A un mese dall’inizio del conflitto tra Russia e Ucraina, il 24 marzo il presidente Volodymyr Zelensky ha lanciato un appello: scendere nelle piazze di tutto il mondo e manifestare contro la guerra. Dalla piccola Italia alla stessa Russia il popolo è sceso in strada con cartelloni, striscioni e grande voce. Dai più piccoli, mano nella mano con i genitori, ai più grandi e maturi, a Firenze ventimila persone si sono ritrovate in piazza Santa Croce per dire ‘no’ alla guerra. Zelensky in collegamento dall’Ucraina afferma: “Dobbiamo stare insieme nella Comunità europea, è importante per l’Ucraina”.
Manifestare, cosa vuol dire?
Secondo l’enciclopedia Treccani con il verbo “manifestare” si intende “far conoscere, rendere noto in modo chiaro, a parole, per iscritto o con determinati comportamenti, ciò che si ha nella mente o nell’anima”. Le manifestazioni sono generalmente utilizzate per mostrare un proprio punto di vista riguardo un problema pubblico. Nell’ultimo periodo sono state molte le tematiche che hanno spinto le persone a sentire il bisogno di uscire a testa alta e comunicare al mondo il proprio parere: il peggioramento climatico, la paura del vaccino e di recente la paradossale guerra del ventunesimo secolo. Ma in questi anni e in questo mondo in cui 5,9 miliardi di persone possiedono uno smartphone, quanto è realmente più efficace andare fisicamente in piazza che non pubblicare una foto, un video o una scritta sui social? “Tutti hanno il diritto di manifestare liberamente il proprio pensiero con la parola, lo scritto e ogni altro mezzo di diffusione” dichiara l’articolo 21 della Costituzione italiana. Questo significa anche che ognuno è libero di esprimere il proprio pensiero standosene comodo sul divano con un semplice click o digitando un hashtag e certamente il messaggio arrivarebbe a un numero maggiore di lettori, ma potrebbero non essere quelli giusti.
Le opinioni dei giovani
Ma in concreto cosa ne pensano i giovani di oggi? Qui sotto sono riportate le idee di alcuni studenti italiani e non, che hanno voglia di farsi sentire.
“Per me protestare in piazza è da un lato utile, perché è l’unico mezzo attraverso il quale noi ragazzi possiamo esprimerci riguardo vari temi; ma dall’altro inutile, perché la protesta non viene mai presa seriamente in considerazione dalle istituzioni e a volte anche dagli stessi ragazzi che protestano.”

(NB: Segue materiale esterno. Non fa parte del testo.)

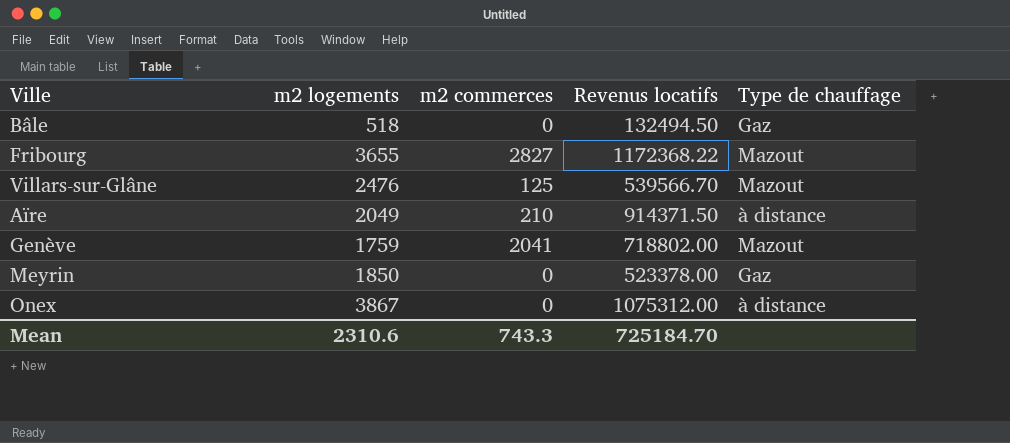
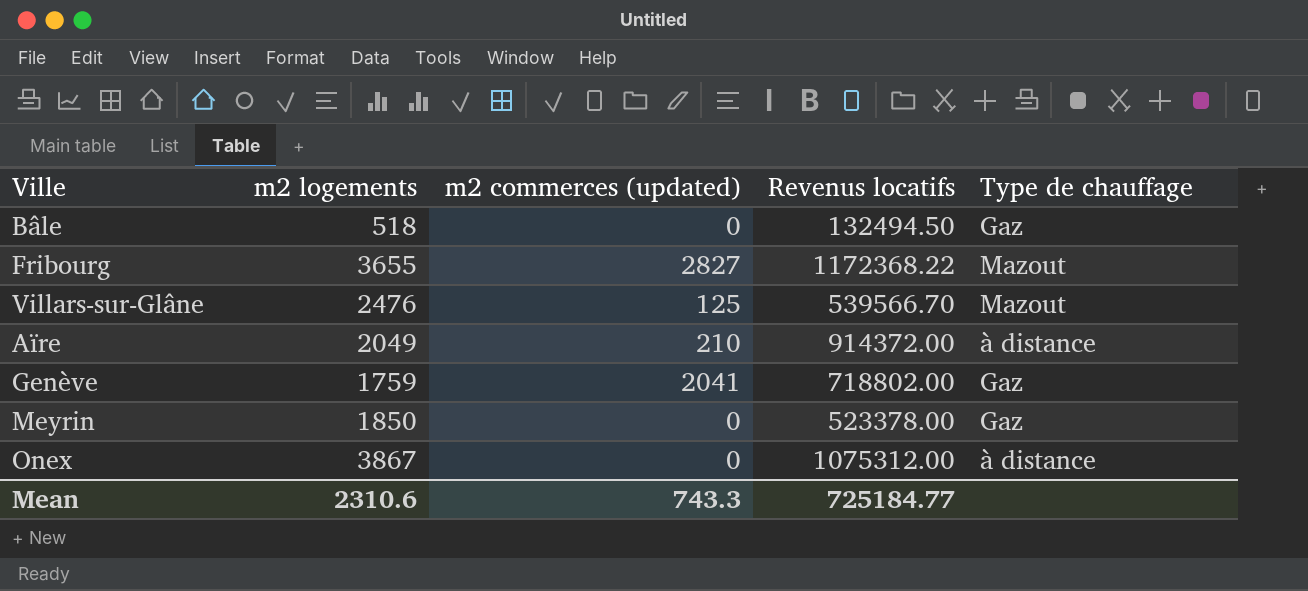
column name: m2 commerces -> m2 commerces (updated)
Aïre | Revenus locatifs: 914371.50 -> 914372.00
Genève | Type de chauffage: Mazout -> Gaz
Mean | Revenus locatifs: 725184.70 -> 725184.77

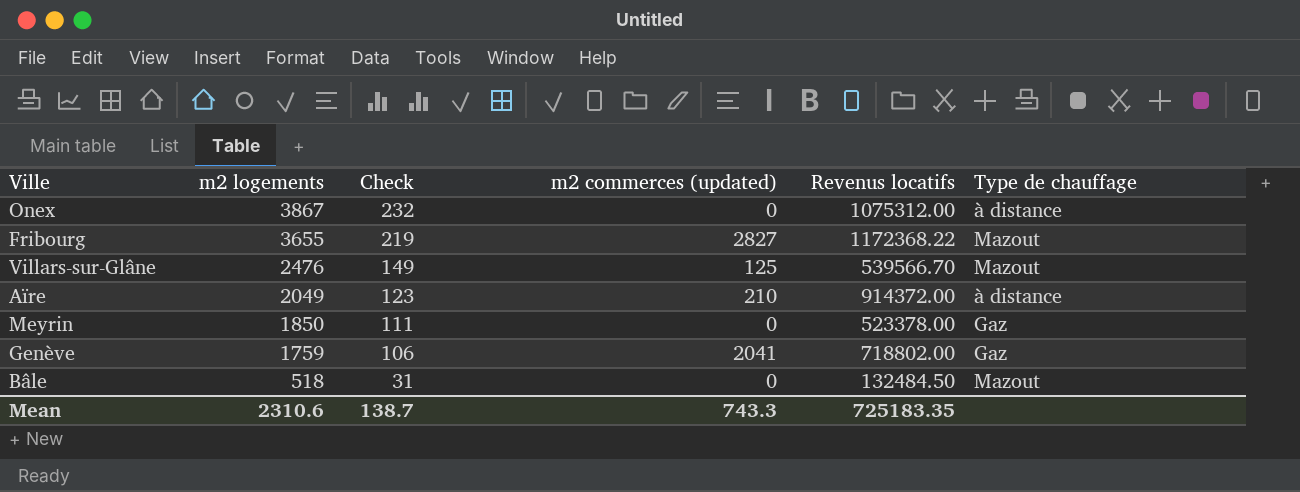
row order: none -> m2 logements descending
column Check | formula: none -> [m2 logements] * 0.06
Bâle | Revenus locatifs: 132494.50 -> 132484.50
Bâle | Type de chauffage: Gaz -> Mazout
Mean | Revenus locatifs: 725184.77 -> 725183.35

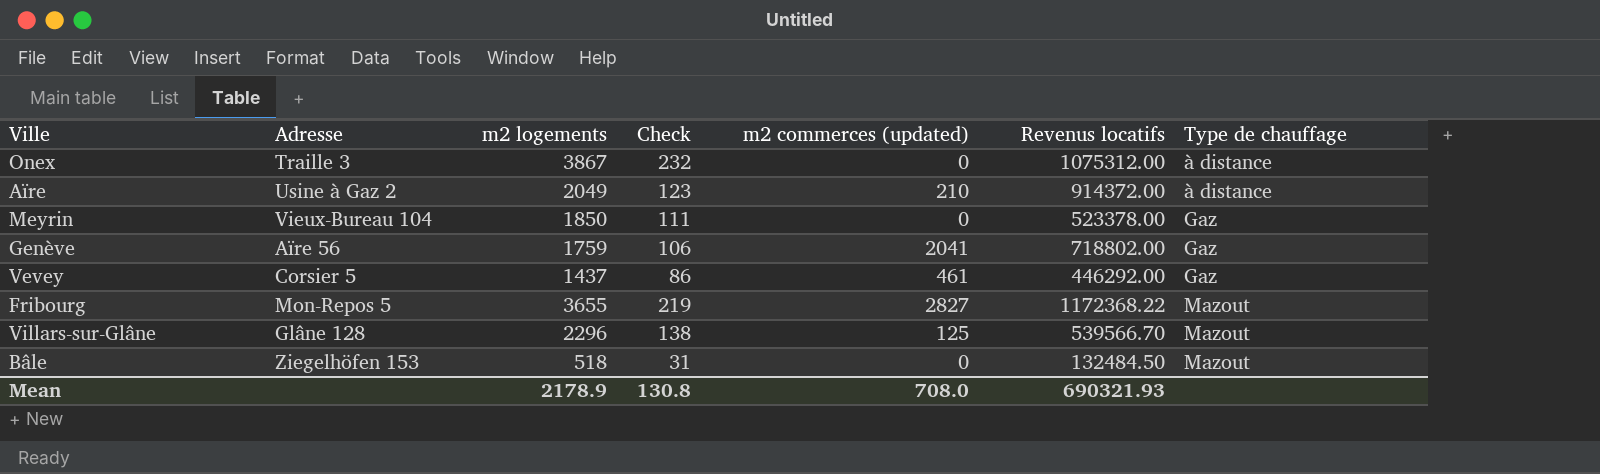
row order: m2 logements descending -> Type de chauffage ascending
column Adresse | position: none -> 2
row Vevey: none -> Corsier 5 | 1437 | 86 | 461 | 446292.00 | Gaz
Villars-sur-Glâne | m2 logements: 2476 -> 2296
Villars-sur-Glâne | Check: 149 -> 138
Mean | m2 logements: 2310.6 -> 2178.9
Mean | Check: 138.7 -> 130.8
Mean | m2 commerces (updated): 743.3 -> 708.0
Mean | Revenus locatifs: 725183.35 -> 690321.93

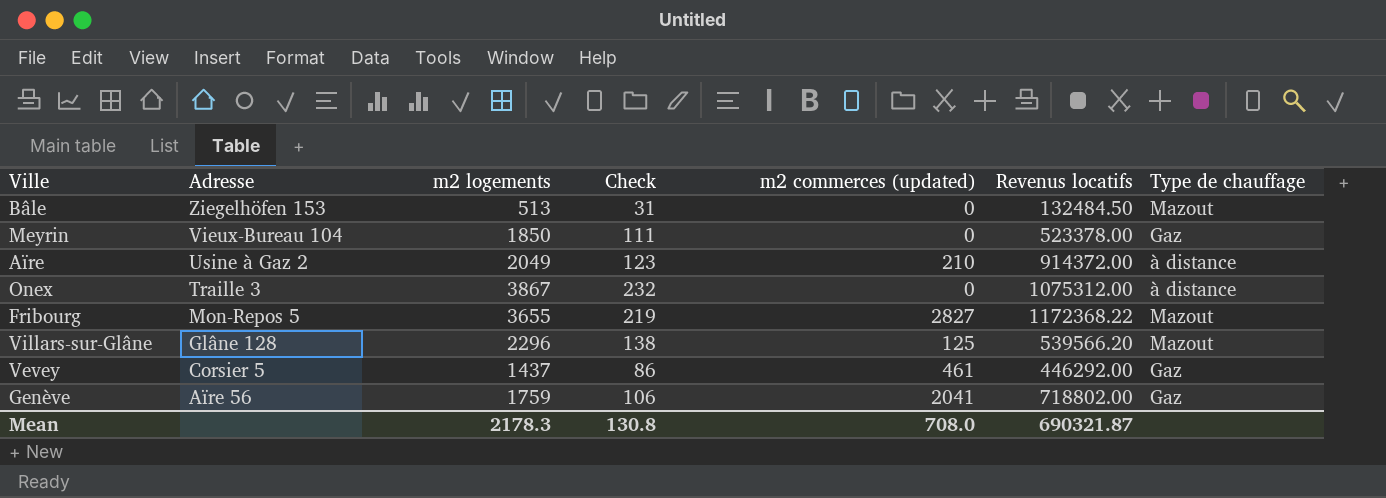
row order: Type de chauffage ascending -> Adresse descending
Bâle | m2 logements: 518 -> 513
Villars-sur-Glâne | Revenus locatifs: 539566.70 -> 539566.20
Mean | m2 logements: 2178.9 -> 2178.3
Mean | Revenus locatifs: 690321.93 -> 690321.87

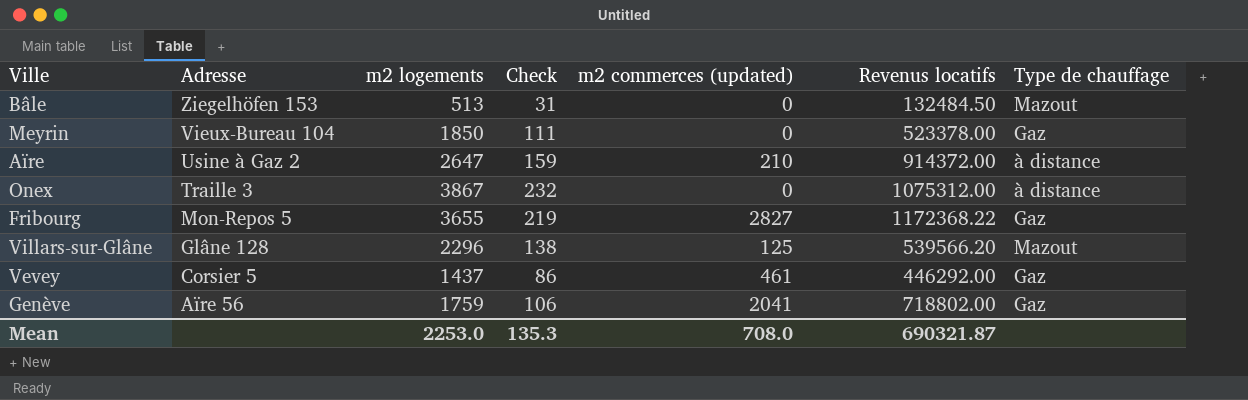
Aïre | m2 logements: 2049 -> 2647
Aïre | Check: 123 -> 159
Fribourg | Type de chauffage: Mazout -> Gaz
Mean | m2 logements: 2178.3 -> 2253.0
Mean | Check: 130.8 -> 135.3

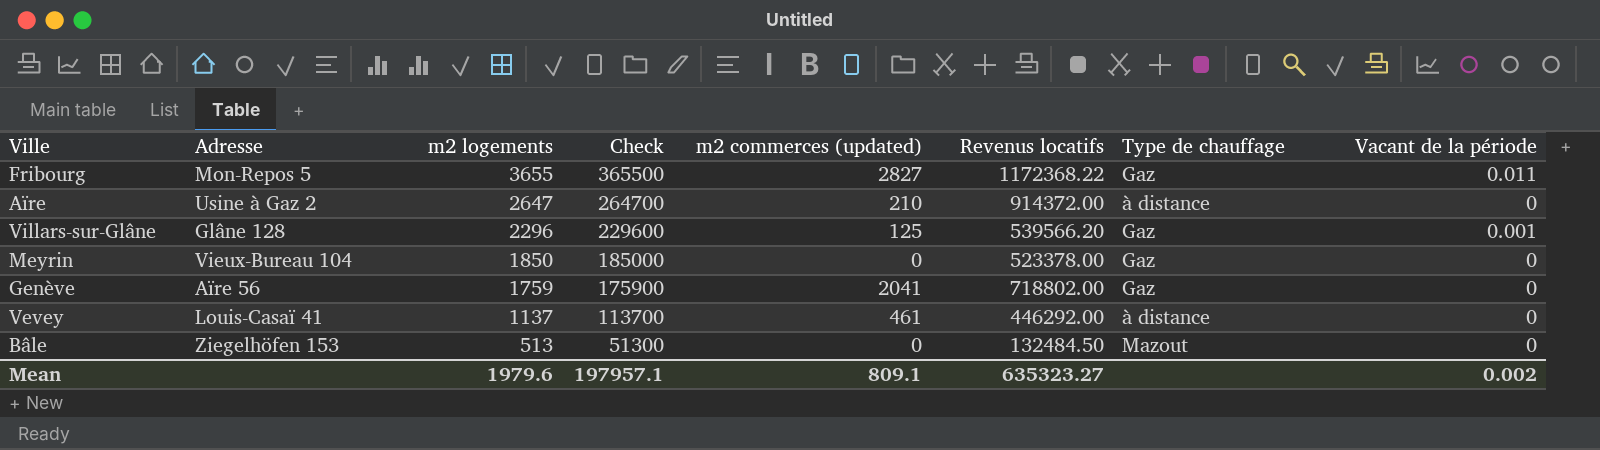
row order: Adresse descending -> m2 logements descending
column Check | formula: [m2 logements] * 0.06 -> [m2 logements] * 100
column Vacant de la période | position: none -> 8
row Onex: Traille 3 | 3867 | 232 | 0 | 1075312.00 | à distance -> none
Villars-sur-Glâne | Type de chauffage: Mazout -> Gaz
Vevey | Adresse: Corsier 5 -> Louis-Casaï 41
Vevey | m2 logements: 1437 -> 1137
Vevey | Type de chauffage: Gaz -> à distance
Mean | m2 logements: 2253.0 -> 1979.6
Mean | Check: 135.3 -> 197957.1
Mean | m2 commerces (updated): 708.0 -> 809.1
Mean | Revenus locatifs: 690321.87 -> 635323.27

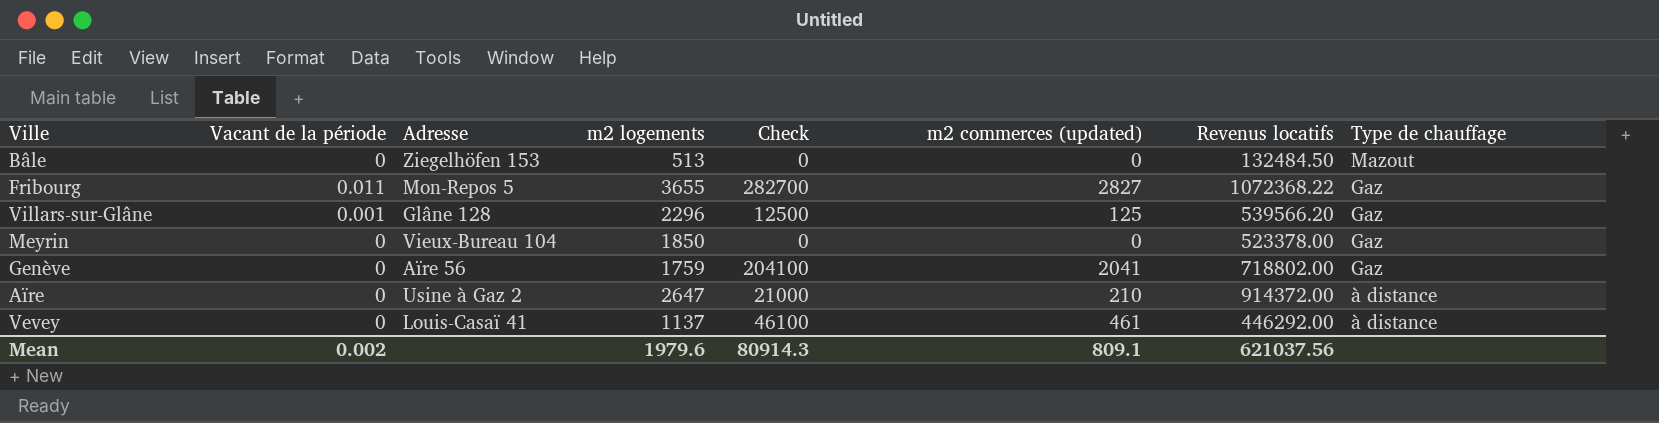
row order: m2 logements descending -> Type de chauffage descending
column Vacant de la période | position: 8 -> 2
column Check | formula: [m2 logements] * 100 -> [m2 commerces (updated)] * 100
Fribourg | Revenus locatifs: 1172368.22 -> 1072368.22
Mean | Check: 197957.1 -> 80914.3
Mean | Revenus locatifs: 635323.27 -> 621037.56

(Giorgia A., liceo classico Tacito, Roma)
“Apparentemente la protesta potrebbe sembrare inutile, sembra non possa concretamente riuscire a cambiare la situazione. In realtà manifestare è importante per far valere la propria voce ed è inoltre importante non restare indifferenti davanti ad una situazione che va cambiata. Purché la protesta sia svolta pacificamente.” (Gabriele L., liceo classico Mamiani, Roma)
“Secondo me è giusto che la gente protesti, così da far vedere il proprio interesse verso un certo argomento. Penso che oltre alle manifestazioni, che devono essere pacifiche, si debbano trovare soluzioni ai problemi. Per esempio, per quanto riguarda la situazione in Ucraina, noi non possiamo fare molto, ma manifestando mostriamo il nostro dissenso alla guerra e la vicinanza all’Ucraina.” (Julia T. liceo Gesamtschule GCLS, Ober-Ramstadt, Germania)
“In un mondo sempre più polarizzato, in cui prevale la legge del più forte, solo scendendo in piazza possiamo ergerci a difensori dei più deboli e far sentire la nostra voce.” (Gianmarco C., liceo classico Dante Alighieri, Roma)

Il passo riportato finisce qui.